ANKARA – KESK Kadın Meclisi, yarın Ankara’da yapılacak 8 Mart Dünya Kadınlar Günü mitingine çağrı yaparak, kadınlar olarak emek, eşitlik ve barış talebiyle alanlarda olacaklarını söyledi.
Kamu Emekçileri Sendikaları Konfederasyonu (KESK) Kadın Meclisi 8 Mart Dünya Kadınlar Günü kapsamında yarın Ankara’da yapılacak mitinge çağrı yapmak için Eğitim Sen Ankara 2 Nolu Şube’de basın açıklaması yaptı. “OHAL ve KHK’lere karşı dayanışmayla güçleniyor, hayatımızı örgütlüyoruz yaşasın 8 Mart” pankartının açıldığı açıklamayı Eğitim Sen Ankara 2 Nolu Şube Kadın Sekreteri Canan Çalağan yaptı.
KESK’li kadınlar olarak bu yıl da kadınların kendi hayatlarını ve dünyayı dönüştürmek için alanlarda olacaklarını belirten Çalağan, “İş yerlerimizde emeğimizin, iş güvencemizin ve eşitliğin sağlandığı çalışma koşullarının yaratılması için kadın emekçilerle bir araya gelerek, örgütlenerek 8 Mart’ta da alanları en geniş kadın kitleleriyle buluşturmak için çalışmalar yürütüyoruz” dedi.
‘KADIN EMEĞİ DEĞERSİZLEŞTİRİLDİ’
Olağanüstü Hal’in ilanıyla birlikte kadınlara yönelik saldırıların artarak devam ettiğine dikkat çeken Çalağan, OHAL ile birlikte 11 kadın kurumu ve bir çocuk hakları derneğinin kapatıldığını hatırlattı. Seçilmiş kadın belediye eşbaşkanlarının ve milletvekillerinin tutuklandığı, kadınların baskıyla yıldırılmaya çalışıldığı bir süreçten geçildiğini belirten Çalağan, kadın istihdamının arttırılmasına yönelik kağıt üzerinde sözler verilmesine rağmen bunun sahalara kadının emeğinin değersizleştirilmesi olarak yansıdığını ifade etti.
‘MÜCADELEMİZİ SÜRDÜRECEĞİZ’
Son bir buçuk yılda 150 bin çalışanın haksız ve hukuksuz bir şekilde ihraç edildiğini ve bunların yüzde 20’sini kadınların oluşturduğuna dikkat çeken Çalağan, şöyle dedi: “Ataerkil kapitalizm koşullarında ücretli çalışmaya dahil olmak çalışma yaşamında da birçok eril düzenlemeyle mücadele etmek demek anlamına geliyor.
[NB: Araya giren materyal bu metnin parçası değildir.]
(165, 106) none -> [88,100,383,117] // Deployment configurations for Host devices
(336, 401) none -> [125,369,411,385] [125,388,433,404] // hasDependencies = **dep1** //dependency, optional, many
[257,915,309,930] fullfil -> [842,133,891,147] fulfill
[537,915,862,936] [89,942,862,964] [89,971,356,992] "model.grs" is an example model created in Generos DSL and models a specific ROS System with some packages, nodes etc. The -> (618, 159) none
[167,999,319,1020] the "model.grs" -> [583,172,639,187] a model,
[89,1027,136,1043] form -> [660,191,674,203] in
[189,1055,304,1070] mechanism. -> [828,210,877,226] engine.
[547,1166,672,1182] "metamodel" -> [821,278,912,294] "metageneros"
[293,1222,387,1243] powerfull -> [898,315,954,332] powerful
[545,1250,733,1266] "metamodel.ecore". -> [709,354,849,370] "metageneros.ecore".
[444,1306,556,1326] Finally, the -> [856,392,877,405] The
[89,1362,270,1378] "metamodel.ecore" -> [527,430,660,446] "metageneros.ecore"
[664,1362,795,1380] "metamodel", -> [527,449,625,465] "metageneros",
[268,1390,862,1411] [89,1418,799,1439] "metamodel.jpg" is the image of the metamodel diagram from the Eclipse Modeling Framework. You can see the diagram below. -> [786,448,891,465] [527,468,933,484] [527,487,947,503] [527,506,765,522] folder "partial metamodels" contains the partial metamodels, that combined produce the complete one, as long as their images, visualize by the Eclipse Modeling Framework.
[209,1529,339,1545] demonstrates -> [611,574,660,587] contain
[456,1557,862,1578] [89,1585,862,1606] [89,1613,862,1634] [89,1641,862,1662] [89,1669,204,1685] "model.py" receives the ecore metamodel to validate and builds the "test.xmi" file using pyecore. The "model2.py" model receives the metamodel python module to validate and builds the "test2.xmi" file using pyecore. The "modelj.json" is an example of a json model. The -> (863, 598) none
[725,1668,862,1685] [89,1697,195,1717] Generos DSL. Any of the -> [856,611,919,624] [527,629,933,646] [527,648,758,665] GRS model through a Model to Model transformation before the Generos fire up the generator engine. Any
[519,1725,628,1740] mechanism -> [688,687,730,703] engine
Diğer yandan; ücretli çalışma kadınlar için görece bir ekonomik bağımsızlık ve kendi ayakları üstünde durmak için olanaklar anlamına da geliyor. Bu kapsamda kadınların işten atılması, hem çalışma yaşamında kadınların mücadelesini etkisizleştirmek hem de kadınları eve, geleneksel rollere kapatmak ve erkeğe/aileye bağımlı kılmak anlamına geliyor. Biz kadınlar ücretli veya ücretsiz emeğimizin sömürüsüne karşı tüm bu saldırıları püskürtecek güce ve kararlılığa sahibiz. Son arkadaşımız işine geri dönünceye ve emeğimiz özgür oluncaya dek mücadelemizi sürdüreceğiz.”
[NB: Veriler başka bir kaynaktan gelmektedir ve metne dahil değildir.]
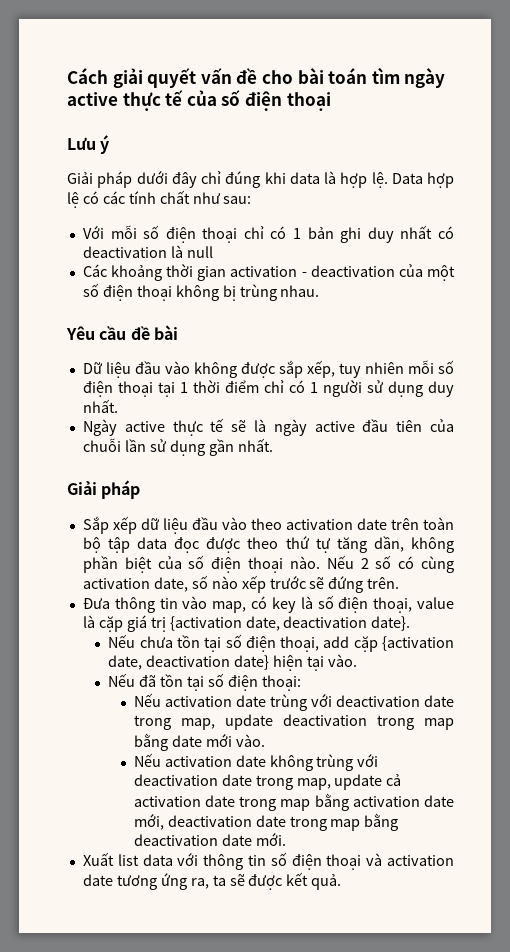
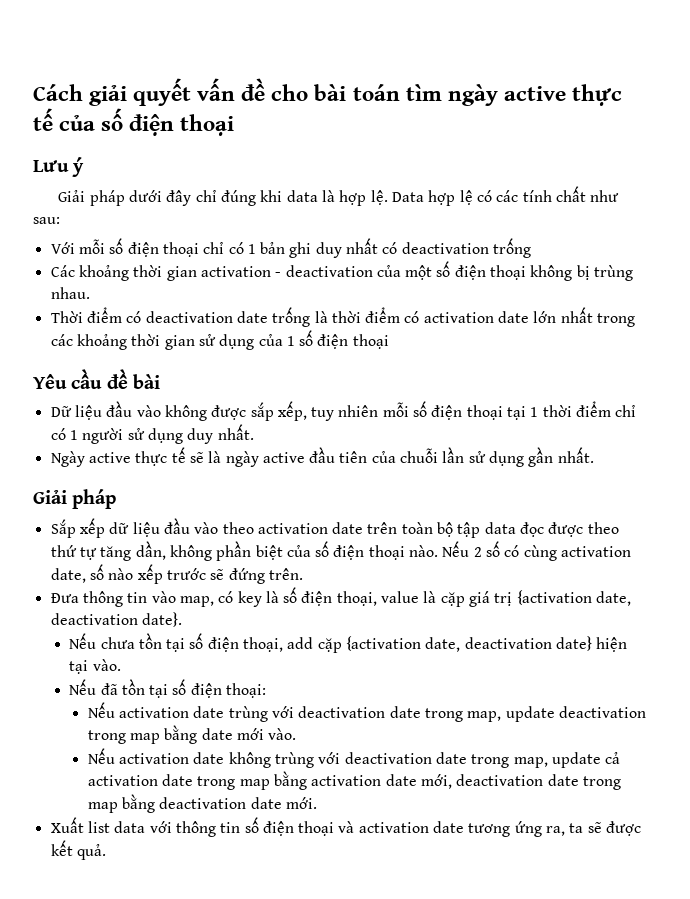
[170,245,213,258] là null -> [493,238,532,258] trống
(320, 291) none -> [50,307,636,327] [50,330,389,350] // Thời điểm có deactivation date trống là thời điểm có activation date lớn nhất trong các khoảng thời gian sử dụng của 1 số điện thoại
ALANLARDA BARIŞI HAYKIRACAĞIZ
Efrin operasyonu ile birlikte ırkçı, şoven ve savaş çığırtkanlığının arttığını ve bunun da kadınlara yönelik eril şiddetin artmasına sebep olduğunu dile getiren Çalağan, “Savaşlarda en ağır sonuçları yine kadınlar ve çocuklar yaşıyor. Savaş kadın ve çocuklar için açlık, yoksulluk, taciz, tecavüz ve ölüm demektir. Bu nedenle biz kadınlar barış talebinin vatan hainliğiyle eş değer tutulduğu böylesi bir süreçte dahi barış için mücadeleden ve ‘savaşa hayır, barış hemen şimdi’ demekten geri durmayacağız” diyerek alanlarda barışı haykıracaklarını vurguladı.
“Susmuyoruz, korkmuyoruz ve itaat etmiyoruz” diyen Çalağan, yarın saat 15.00’te Ziya Gökalp Caddesi, Çankaya Belediyesi önünde buluşacaklarını belirterek, tüm kadınları alanlara çağırdı.